Nachdem ich jahrelang von meinem Vater emotional gemobbt wurde, wächst meine Angst um meinen Stiefvater und die Männer im Allgemeinen und ich weiß nicht, was ich dagegen tun soll. Ich kann nicht mit meiner Mutter sprechen, ich habe zu viel Angst, um mit meinen Lehrern zu sprechen, und ich habe das Gefühl, ich kann es niemandem erzählen ... Bitte helfen Sie! (Aus Australien.)

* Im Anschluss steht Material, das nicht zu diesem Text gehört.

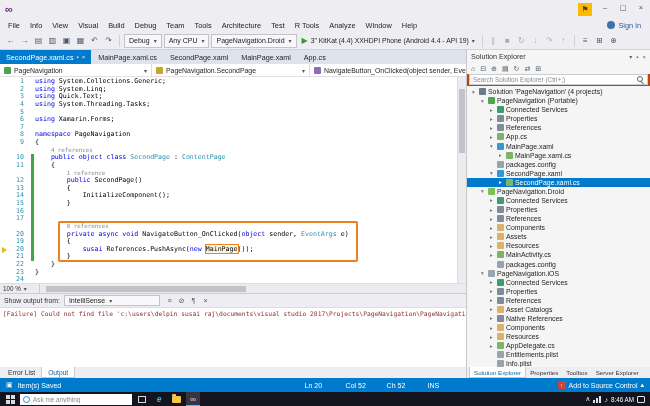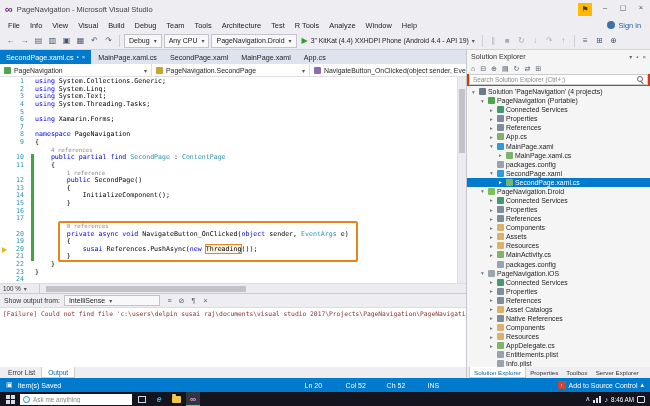"PageNavigation - Microsoft Visual Studio" span.title-text { html: <span>PageNavigation - Microsoft Visual Studio</span> -> none }
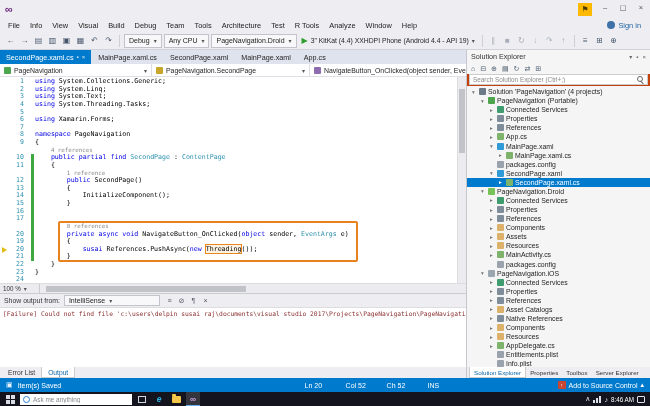"System.Text;" span.tok-df { text: System.Text -> Quick.Text }
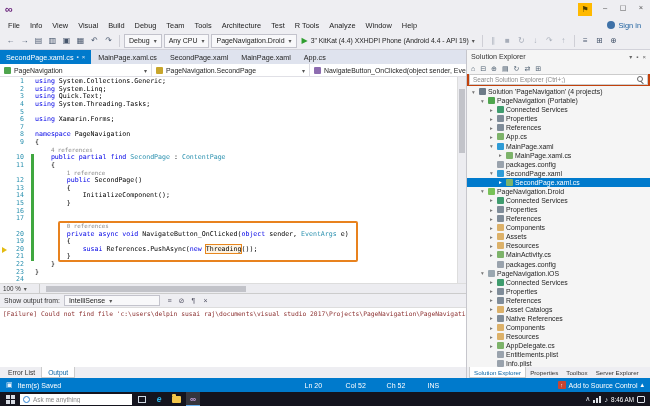"public partial find" span.tok-kw { text: partial find -> object class }
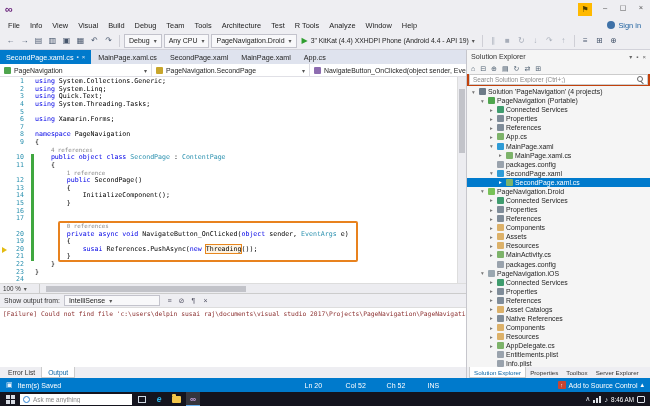"Threading" span.tok-box { text: Threading -> MainPage }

Beantwortet von Daniel J. Tomasulo, PhD, TEP, MFA, MAPP am 08.05.2018

EIN.

A: Ich bewundere zutiefst den Mut, um Hilfe zu bitten. Es tut mir leid, dass Sie von den Menschen in Ihrem Leben, die sich um Sie kümmern sollten, so schlecht behandelt wurden. Sie haben keines dieser Dinge verursacht - und es hört sich so an, als würden Sie wahrscheinlich nicht bewirken, dass sie sich ändern.

Stattdessen empfehle ich Ihnen, eine tiefgreifende Investition in sich selbst zu tätigen. Sie stehen am Anfang Ihrer Highschool-Karriere und ich würde mich bemühen, außerhalb Ihrer Familie Unterstützung und Herausforderungen für sich selbst zu finden. Ich würde anfangen, mit Lehrern und Beratern über Ihre Interessen zu sprechen und mich Clubs und Organisationen innerhalb und außerhalb der Schule anzuschließen, um das Netzwerk von Menschen mit gleichgesinnten Interessen zu erweitern. Dies kann Ihr Fahrzeug zur Unterstützung werden.

Ich würde auch damit beginnen, einen Plan zu formulieren, um mit 18 Jahren unabhängig und von Ihrer Familie getrennt zu sein. Investieren Sie in Ihre Aus- und Weiterbildung. Wenn Sie zum College neigen würden, würde ich auf dieses Ziel hinarbeiten. Jeder Moment, in dem Sie in Ihre Zukunft investieren können, sollte hilfreich sein.

Während deine Mutter, dein Vater und dein Stiefvater nicht für dich da waren, heißt das nicht, dass andere es nicht können. Finden Sie die Menschen, die Sie unterstützen und an Sie glauben, und lassen Sie sie zu Ihrer bevorzugten Familie werden.